- [Work task]: Your response should be the lines from the one holding "Thick Thighs &" to the last line of the data below, copied exactly and with no additions.

------ Source records

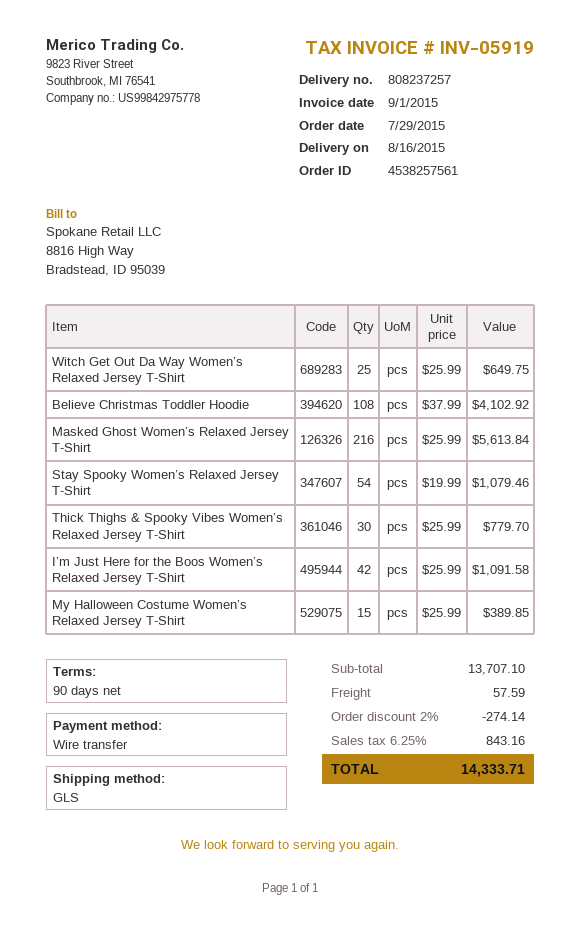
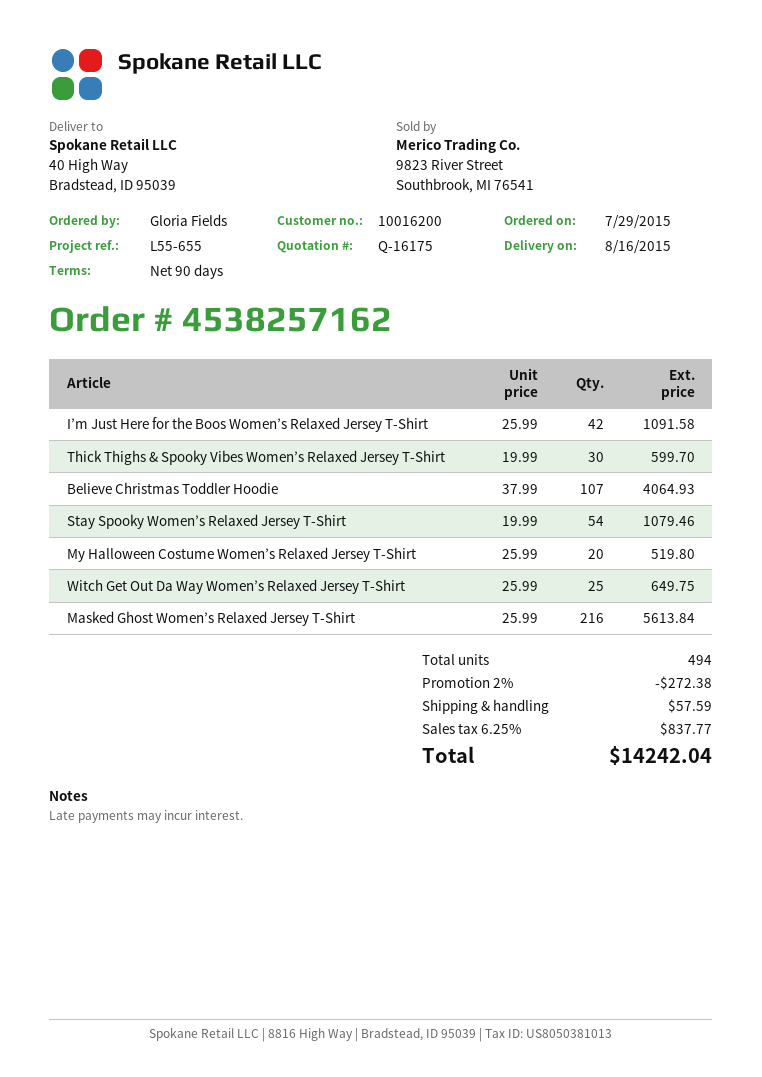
order number: 4538257561 -> 4538257162
Believe Christmas Toddler Hoodie: 108 x 37.99 = 4102.92 -> 107 x 37.99 = 4064.93
Thick Thighs & Spooky Vibes Women’s Relaxed Jersey T-Shirt: 30 x 25.99 = 779.70 -> 30 x 19.99 = 599.70
My Halloween Costume Women’s Relaxed Jersey T-Shirt: 15 x 25.99 = 389.85 -> 20 x 25.99 = 519.80
discount: 2% = 274.14 -> 2% = 272.38
tax: 6.25% = 843.16 -> 6.25% = 837.77
total: 14333.71 -> 14242.04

------------

- [Problem solution]:
Thick Thighs & Spooky Vibes Women’s Relaxed Jersey T-Shirt: 30 x 25.99 = 779.70 -> 30 x 19.99 = 599.70
My Halloween Costume Women’s Relaxed Jersey T-Shirt: 15 x 25.99 = 389.85 -> 20 x 25.99 = 519.80
discount: 2% = 274.14 -> 2% = 272.38
tax: 6.25% = 843.16 -> 6.25% = 837.77
total: 14333.71 -> 14242.04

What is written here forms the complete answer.